Segment Start: Input records

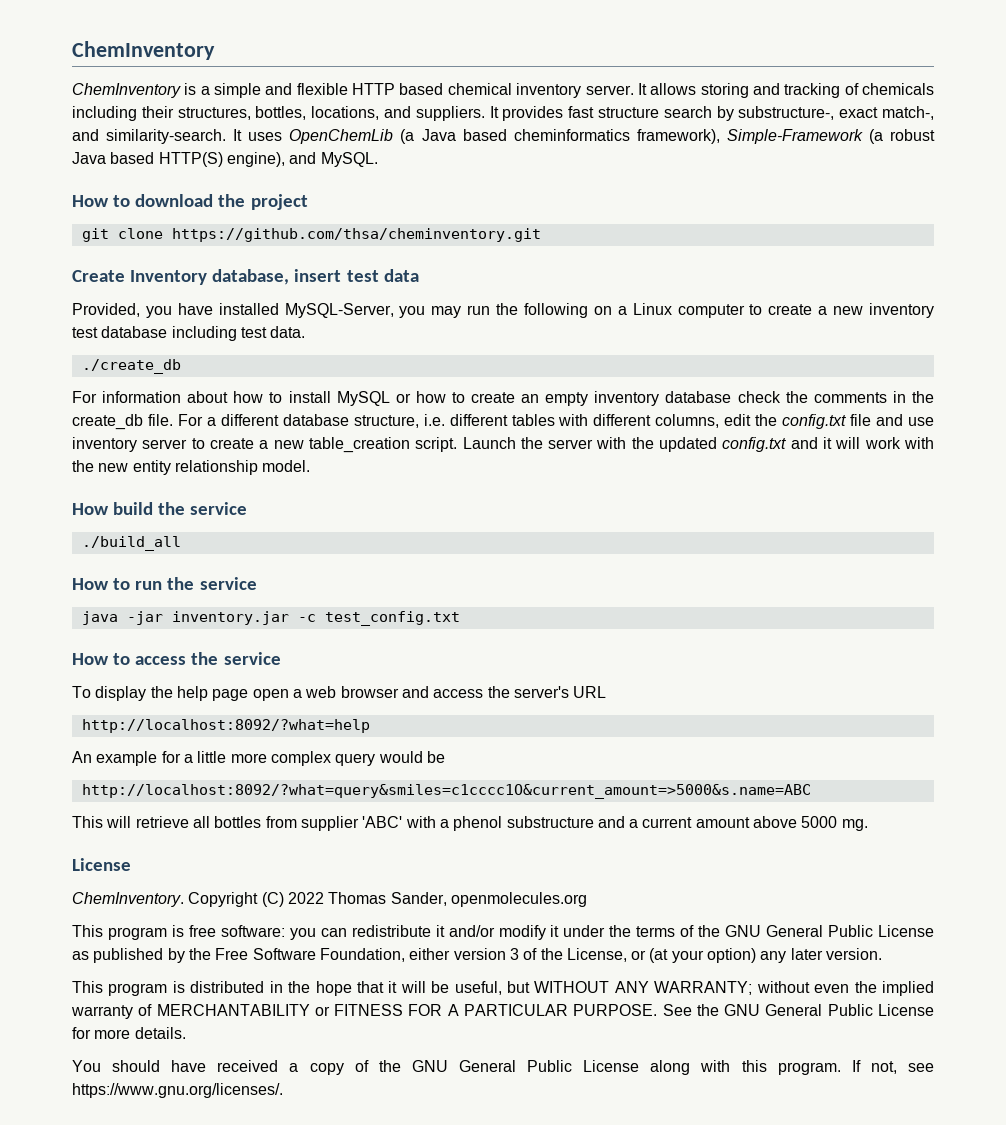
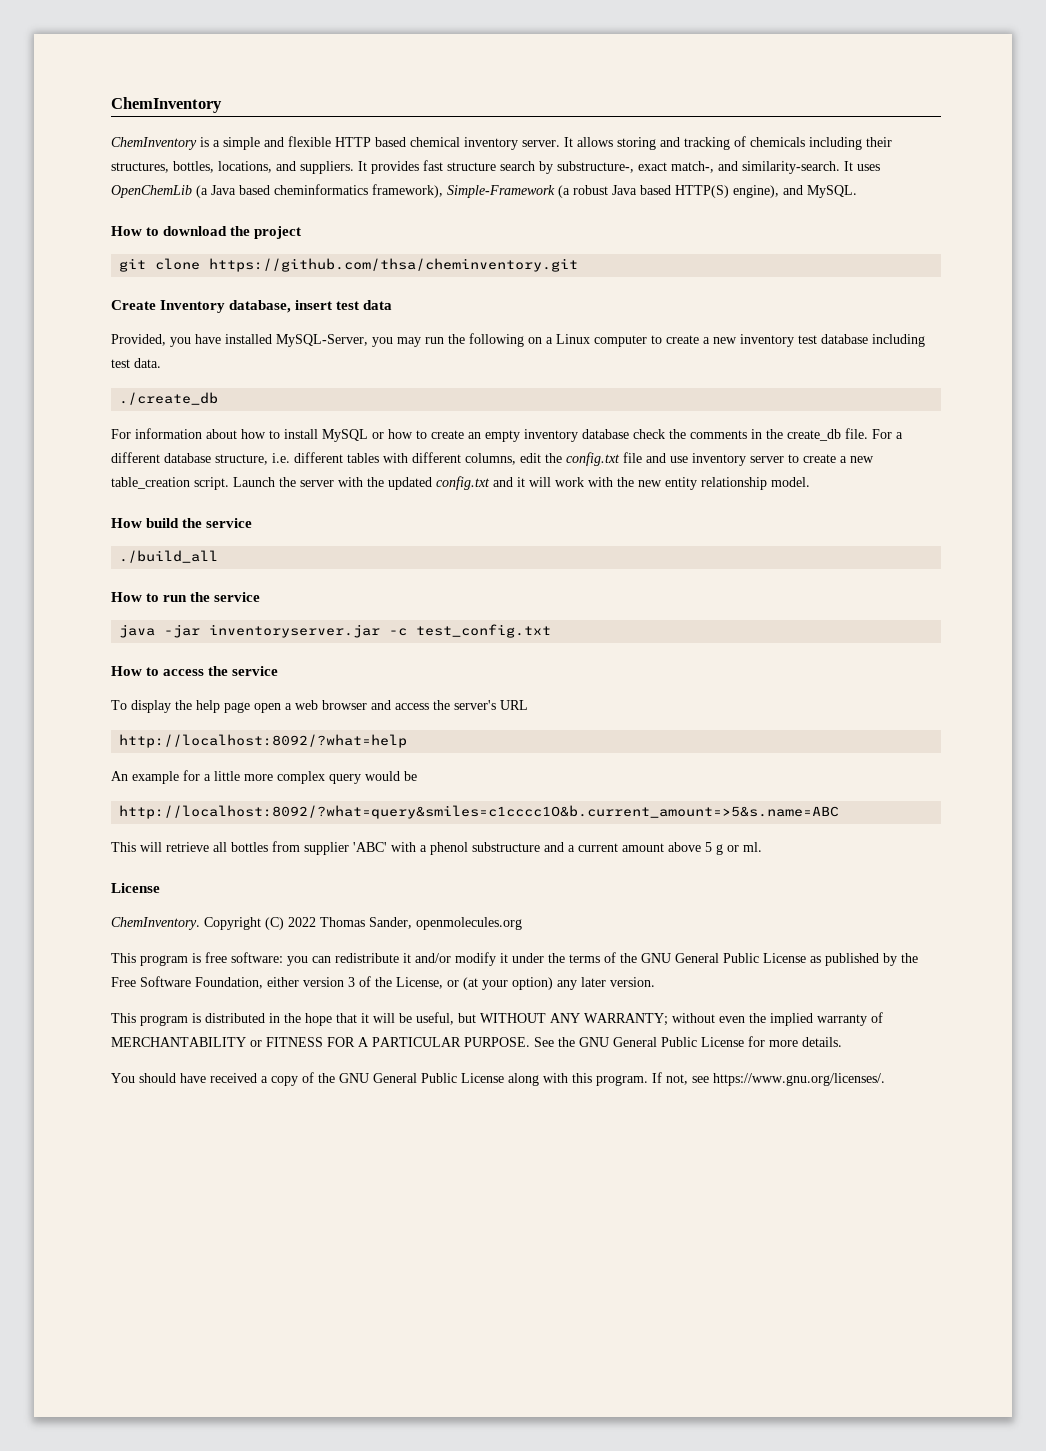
[171,611,289,625] inventory.jar -> [209,624,381,638] inventoryserver.jar
[81,784,811,799] http://localhost:8092/?what=query&smiles=c1cccc1O&current_amount=>5000&s.name=ABC -> [119,805,840,819] http://localhost:8092/?what=query&smiles=c1cccc1O&b.current_amount=>5&s.name=ABC
[801,816,868,831] 5000 mg. -> [705,842,762,855] 5 g or ml.

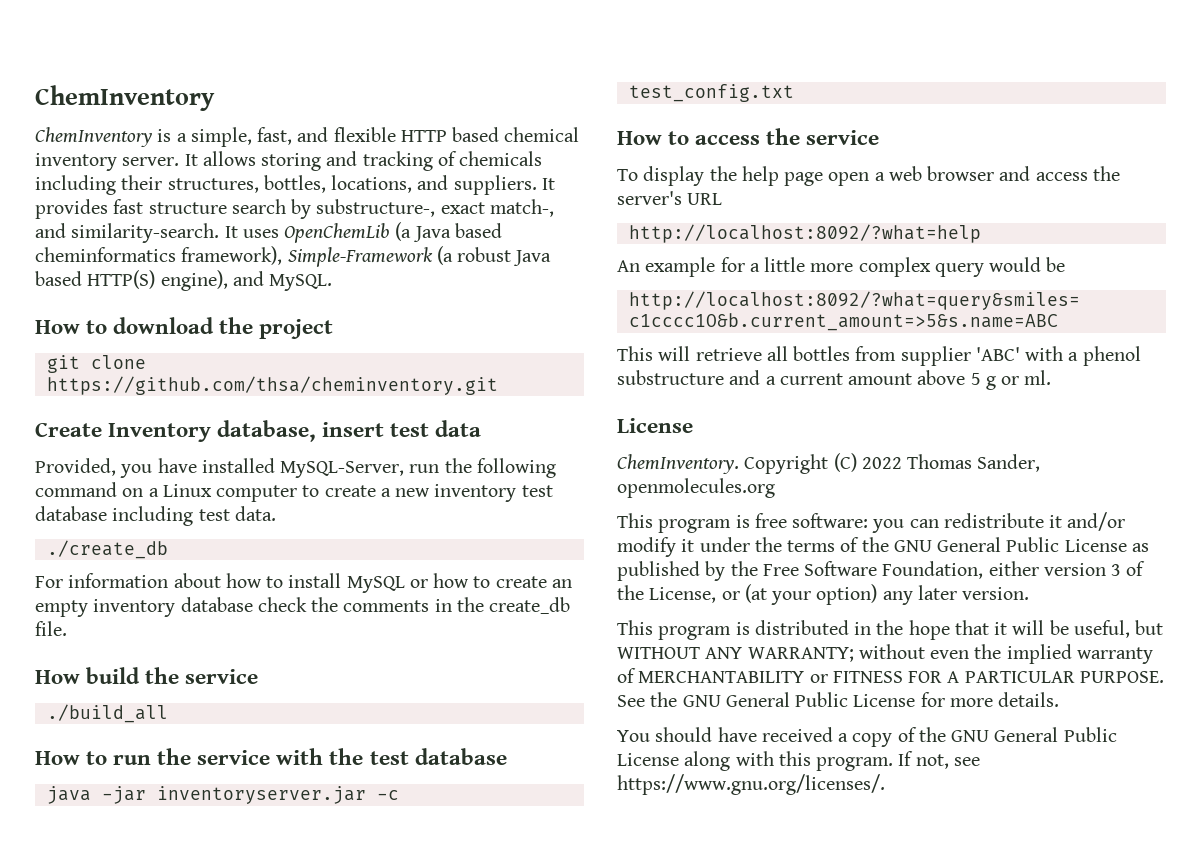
[223,137,260,150] simple -> [190,127,293,147] simple, fast,
[372,337,421,347] you may -> (405, 469) none
(524, 340) none -> [35,482,117,497] command
[872,429,903,439] [111,452,874,466] [111,476,810,490] For a different database structure, i.e. different tables with different columns, edit the config.txt file and use inventory server to create a new table_creation script. Launch the server with the updated config.txt and it will work with the new entity relationship model. -> (67, 628) none
(261, 597) none -> [276,748,507,765] with the test database

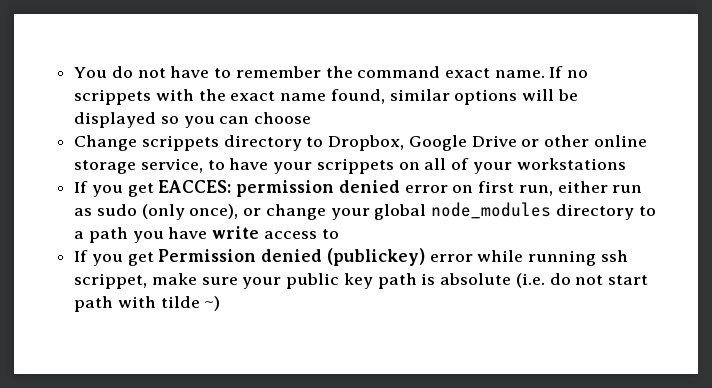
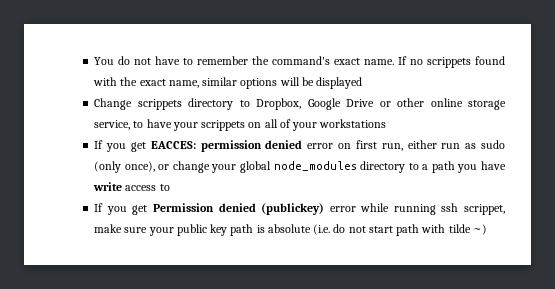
[357,66,441,78] command -> [272,56,331,65] command's
(152, 97) none -> [475,56,505,65] found
[280,89,385,104] name found, -> [168,80,199,88] name,
[160,112,312,128] so you can choose -> (363, 83) none

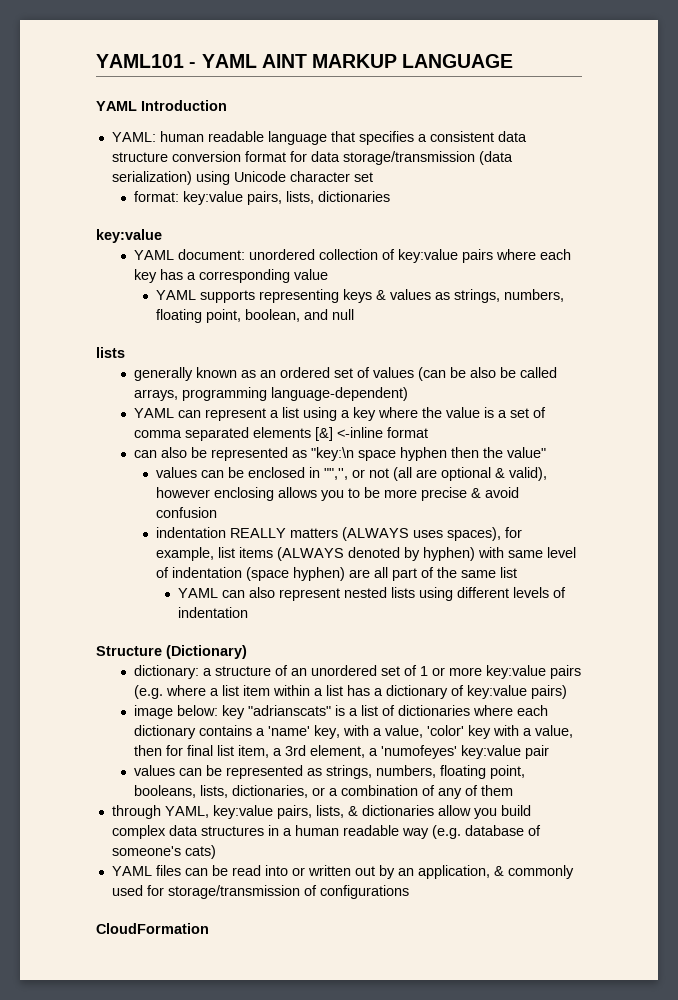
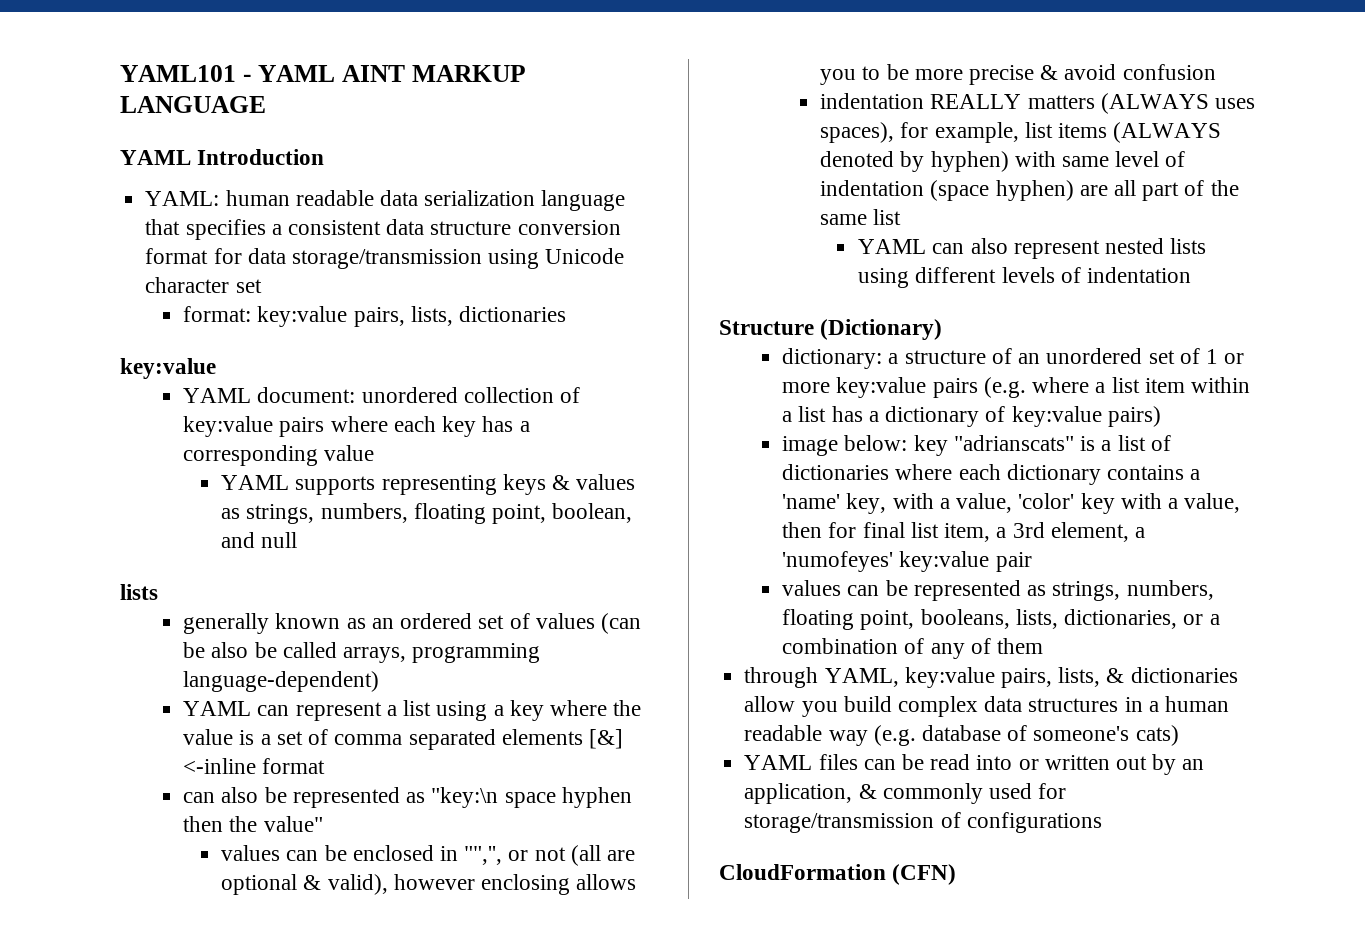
(264, 136) none -> [379,190,536,206] data serialization
[478,151,513,165] [111,171,192,185] (data serialization) -> (482, 259) none
(209, 928) none -> [892,864,957,885] (CFN)

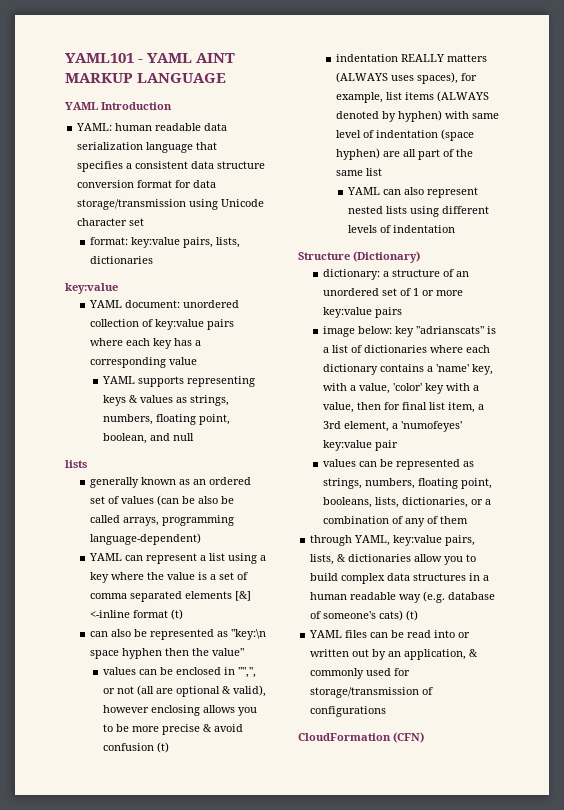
(326, 766) none -> [170,609,183,620] (t)
(1216, 72) none -> [156,742,169,753] (t)
[983,377,1250,398] [782,406,1161,427] (e.g. where a list item within a list has a dictionary of key:value pairs) -> (402, 312) none
(838, 709) none -> [466,554,477,562] to
(1179, 735) none -> [406,610,419,621] (t)

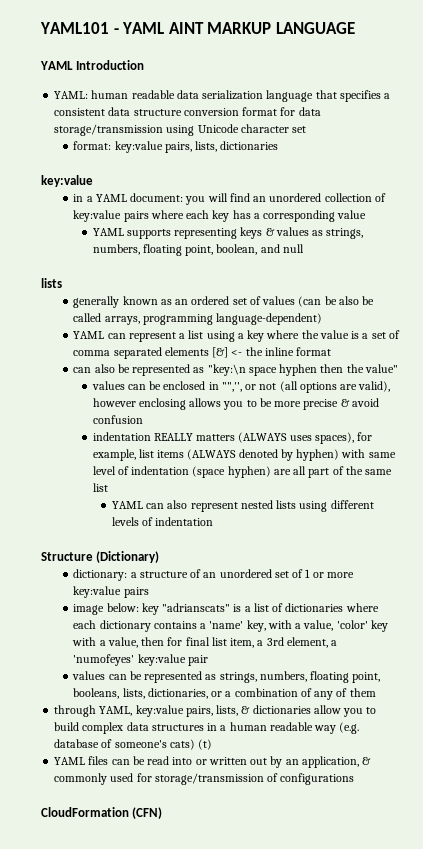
[88,300,180,308] YAML document: -> [73,193,267,205] in a YAML document: you will find an
[89,609,183,620] <-inline format (t) -> [231,347,332,356] <- the inline format
[155,686,231,697] are optional & -> [299,382,358,393] options are
[156,742,169,753] (t) -> (143, 419) none

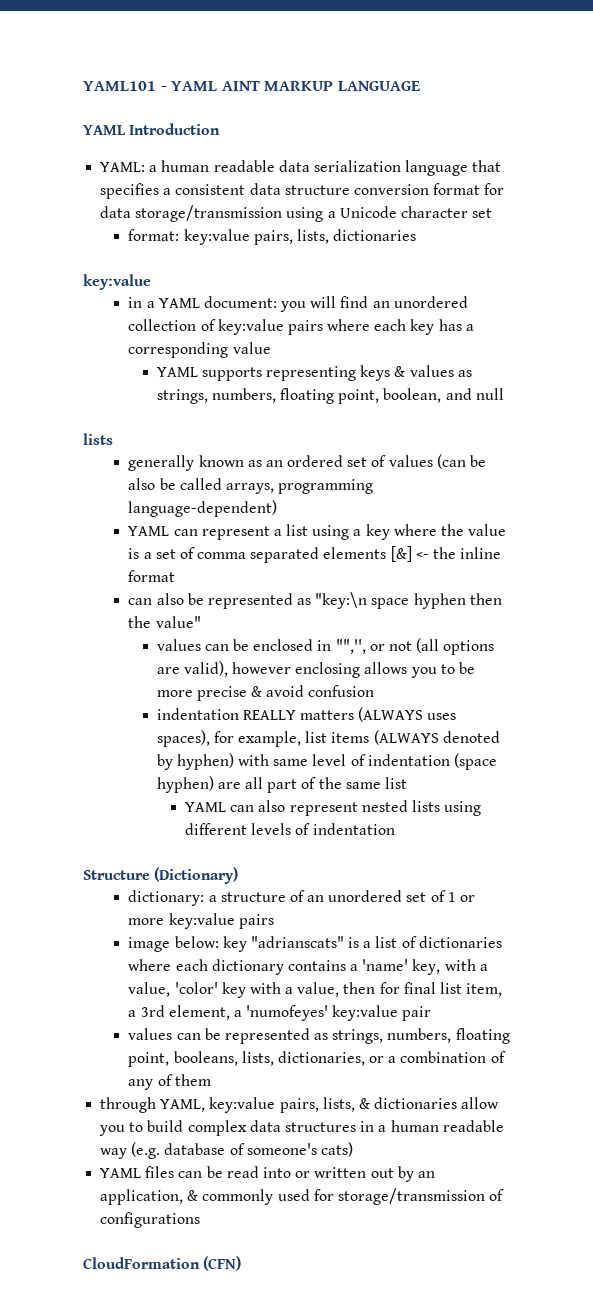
(89, 95) none -> [149,165,158,172] a
(195, 130) none -> [327,211,336,218] a
[198,739,213,750] (t) -> (353, 1149) none

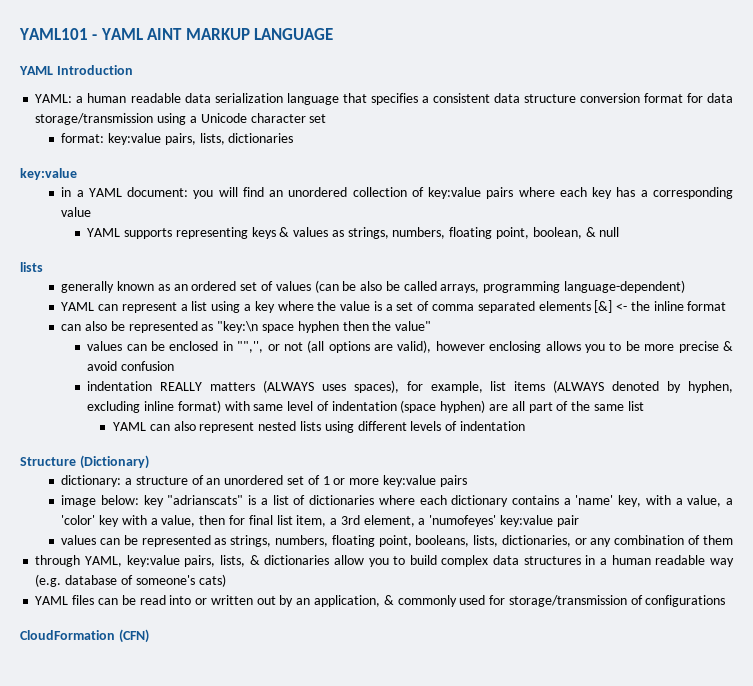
[445,388,472,400] and -> [585,227,596,237] &
[176,753,234,770] hyphen) -> [687,381,733,393] [87,400,221,413] hyphen, excluding inline format)
(171, 989) none -> [725,498,733,505] a
[388,1056,397,1063] a -> [590,538,612,547] any
[128,1074,173,1090] any of -> (700, 540) none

Segment End: Input records

> [Work to be completed]:
The expected output is the exact run of lines from the one containing "(264, 136) none" through the final line of the data above, both ends included, with no pictures.

> [Response for this exercise]:
(264, 136) none -> [379,190,536,206] data serialization
[478,151,513,165] [111,171,192,185] (data serialization) -> (482, 259) none
(209, 928) none -> [892,864,957,885] (CFN)

(326, 766) none -> [170,609,183,620] (t)
(1216, 72) none -> [156,742,169,753] (t)
[983,377,1250,398] [782,406,1161,427] (e.g. where a list item within a list has a dictionary of key:value pairs) -> (402, 312) none
(838, 709) none -> [466,554,477,562] to
(1179, 735) none -> [406,610,419,621] (t)

[88,300,180,308] YAML document: -> [73,193,267,205] in a YAML document: you will find an
[89,609,183,620] <-inline format (t) -> [231,347,332,356] <- the inline format
[155,686,231,697] are optional & -> [299,382,358,393] options are
[156,742,169,753] (t) -> (143, 419) none

(89, 95) none -> [149,165,158,172] a
(195, 130) none -> [327,211,336,218] a
[198,739,213,750] (t) -> (353, 1149) none

[445,388,472,400] and -> [585,227,596,237] &
[176,753,234,770] hyphen) -> [687,381,733,393] [87,400,221,413] hyphen, excluding inline format)
(171, 989) none -> [725,498,733,505] a
[388,1056,397,1063] a -> [590,538,612,547] any
[128,1074,173,1090] any of -> (700, 540) none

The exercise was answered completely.